= Instructions to follow =
The task calls for every entry to be printed word for word, without the images.
•••
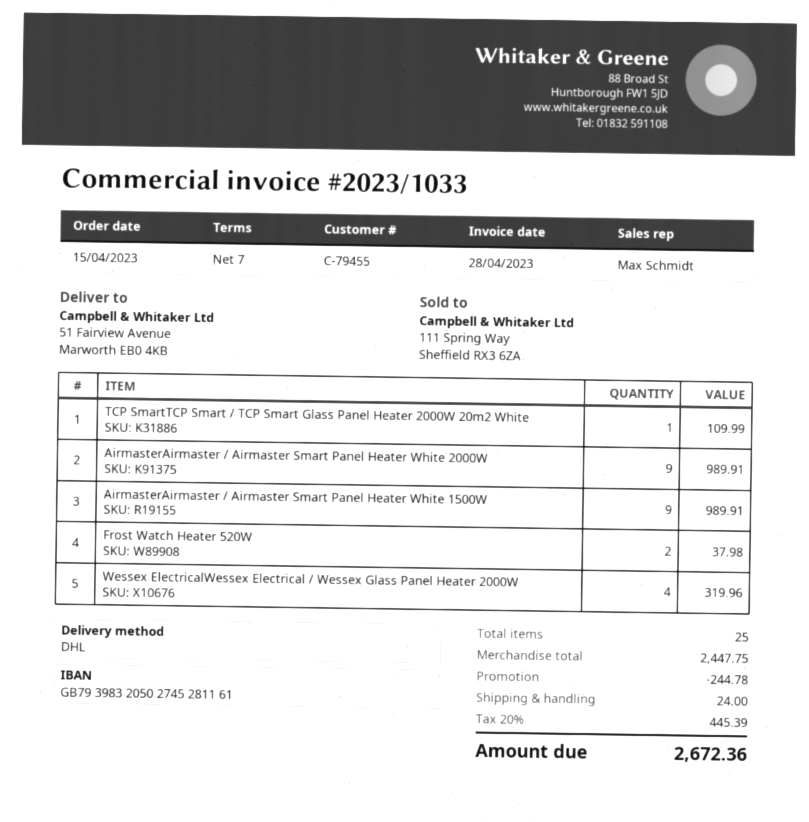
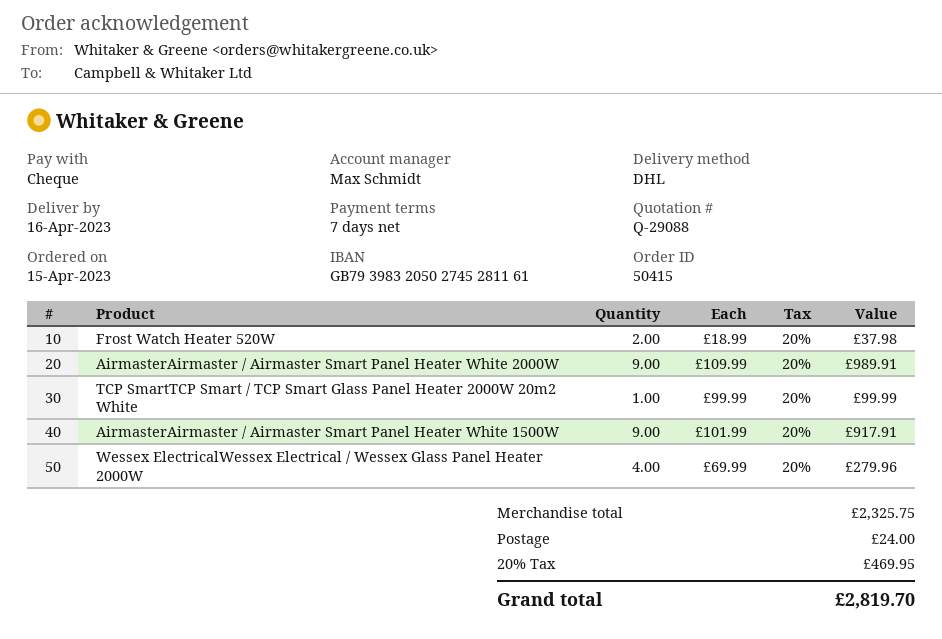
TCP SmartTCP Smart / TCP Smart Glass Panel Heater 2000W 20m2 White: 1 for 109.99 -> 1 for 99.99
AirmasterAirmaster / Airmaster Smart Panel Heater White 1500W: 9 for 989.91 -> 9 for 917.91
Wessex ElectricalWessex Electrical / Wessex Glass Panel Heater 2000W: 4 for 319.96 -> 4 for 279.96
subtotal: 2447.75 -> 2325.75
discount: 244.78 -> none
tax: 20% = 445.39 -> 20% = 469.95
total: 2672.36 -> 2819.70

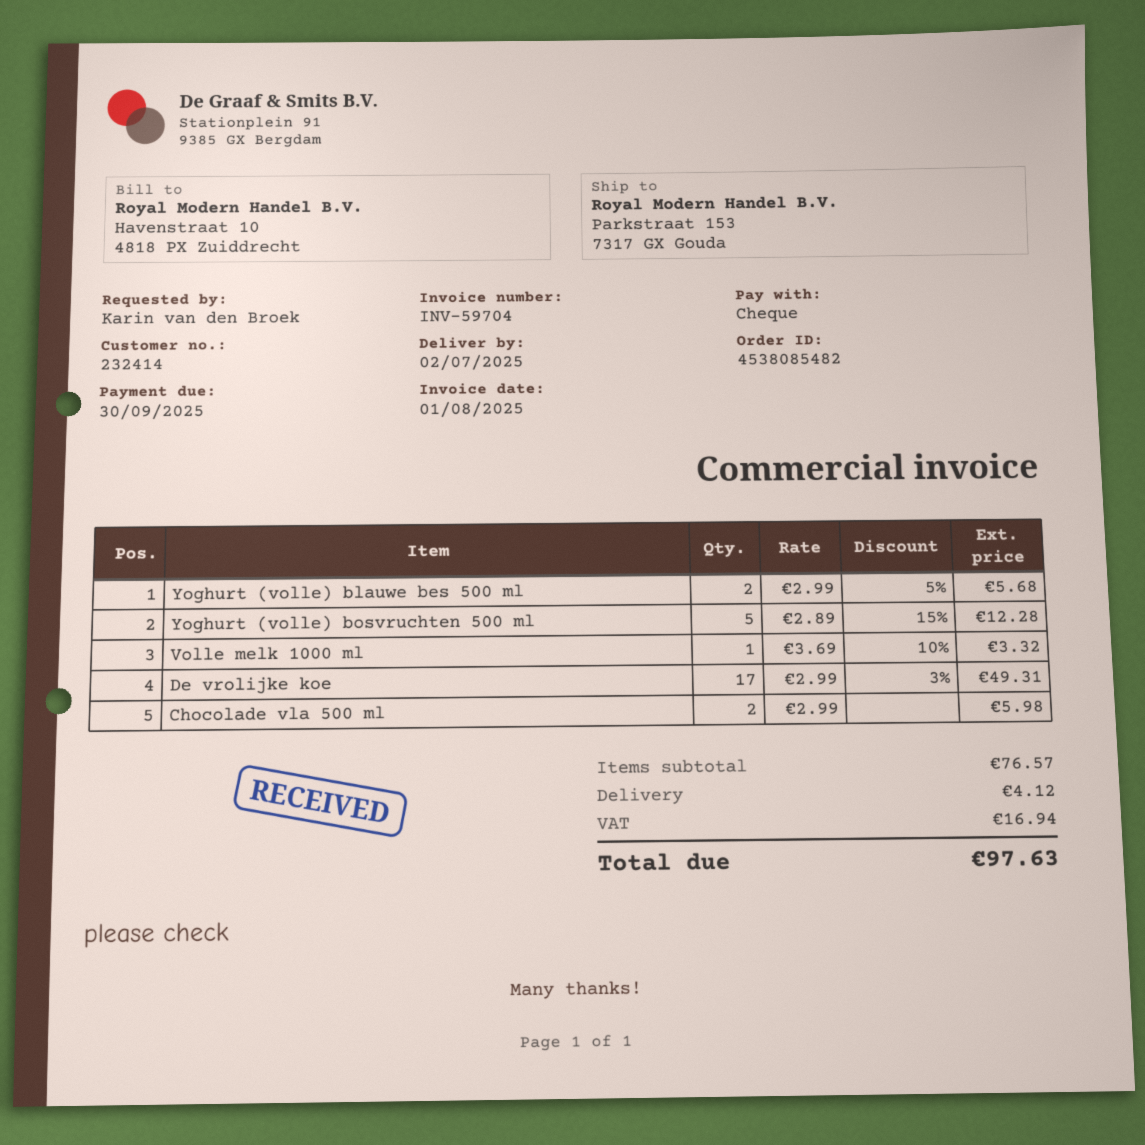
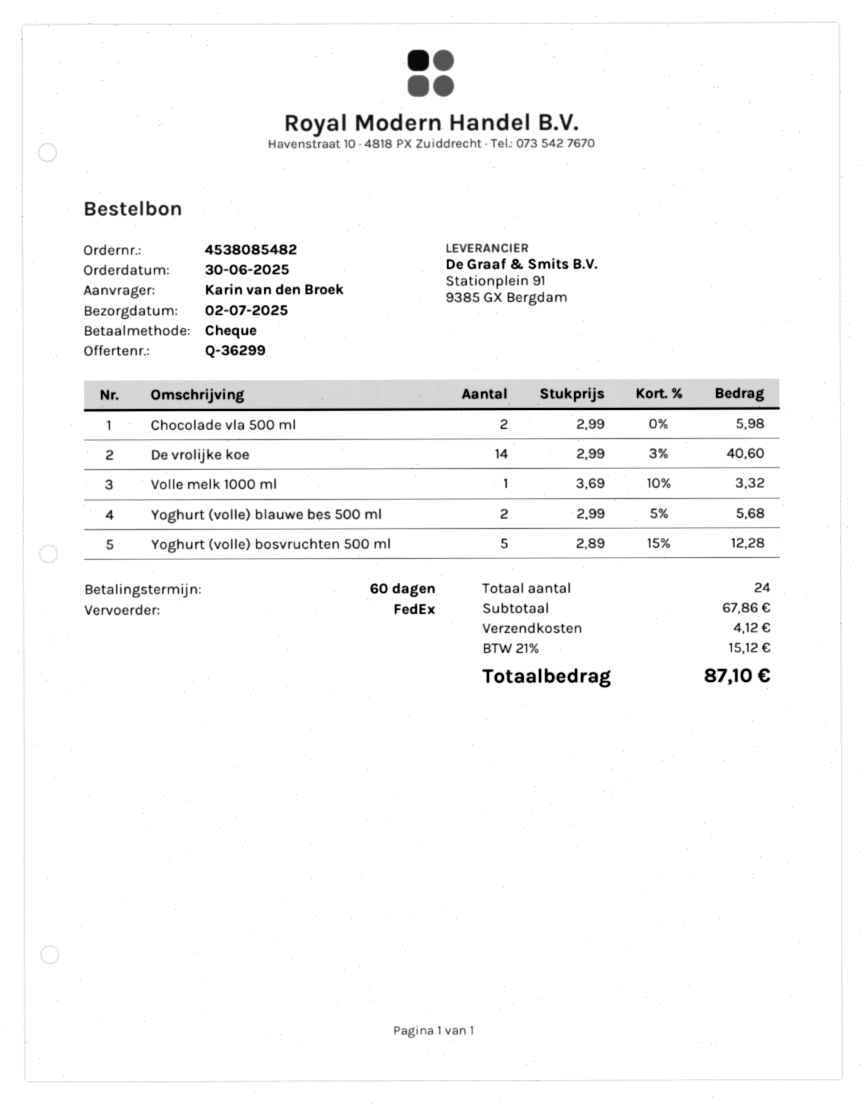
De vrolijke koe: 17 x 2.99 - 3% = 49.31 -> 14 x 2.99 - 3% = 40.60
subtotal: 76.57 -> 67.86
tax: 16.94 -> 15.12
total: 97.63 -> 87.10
•••
= Exercise response =
TCP SmartTCP Smart / TCP Smart Glass Panel Heater 2000W 20m2 White: 1 for 109.99 -> 1 for 99.99
AirmasterAirmaster / Airmaster Smart Panel Heater White 1500W: 9 for 989.91 -> 9 for 917.91
Wessex ElectricalWessex Electrical / Wessex Glass Panel Heater 2000W: 4 for 319.96 -> 4 for 279.96
subtotal: 2447.75 -> 2325.75
discount: 244.78 -> none
tax: 20% = 445.39 -> 20% = 469.95
total: 2672.36 -> 2819.70

De vrolijke koe: 17 x 2.99 - 3% = 49.31 -> 14 x 2.99 - 3% = 40.60
subtotal: 76.57 -> 67.86
tax: 16.94 -> 15.12
total: 97.63 -> 87.10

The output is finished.